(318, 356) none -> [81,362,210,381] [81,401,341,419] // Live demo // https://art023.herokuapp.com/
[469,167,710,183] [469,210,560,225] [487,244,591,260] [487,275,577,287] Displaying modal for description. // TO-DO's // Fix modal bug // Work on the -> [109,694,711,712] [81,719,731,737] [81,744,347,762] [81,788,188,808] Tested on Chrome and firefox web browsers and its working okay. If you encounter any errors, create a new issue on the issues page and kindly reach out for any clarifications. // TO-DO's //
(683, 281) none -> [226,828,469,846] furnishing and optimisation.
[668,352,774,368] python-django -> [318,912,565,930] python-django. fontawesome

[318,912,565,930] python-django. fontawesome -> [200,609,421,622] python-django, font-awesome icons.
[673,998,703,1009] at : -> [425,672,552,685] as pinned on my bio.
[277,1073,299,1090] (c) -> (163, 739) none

-=-=-

▶ Exercise objective
Copy the lines of the entries above that mention "fontawesome".

▶ Answer to this task
[668,352,774,368] python-django -> [318,912,565,930] python-django. fontawesome
[318,912,565,930] python-django. fontawesome -> [200,609,421,622] python-django, font-awesome icons.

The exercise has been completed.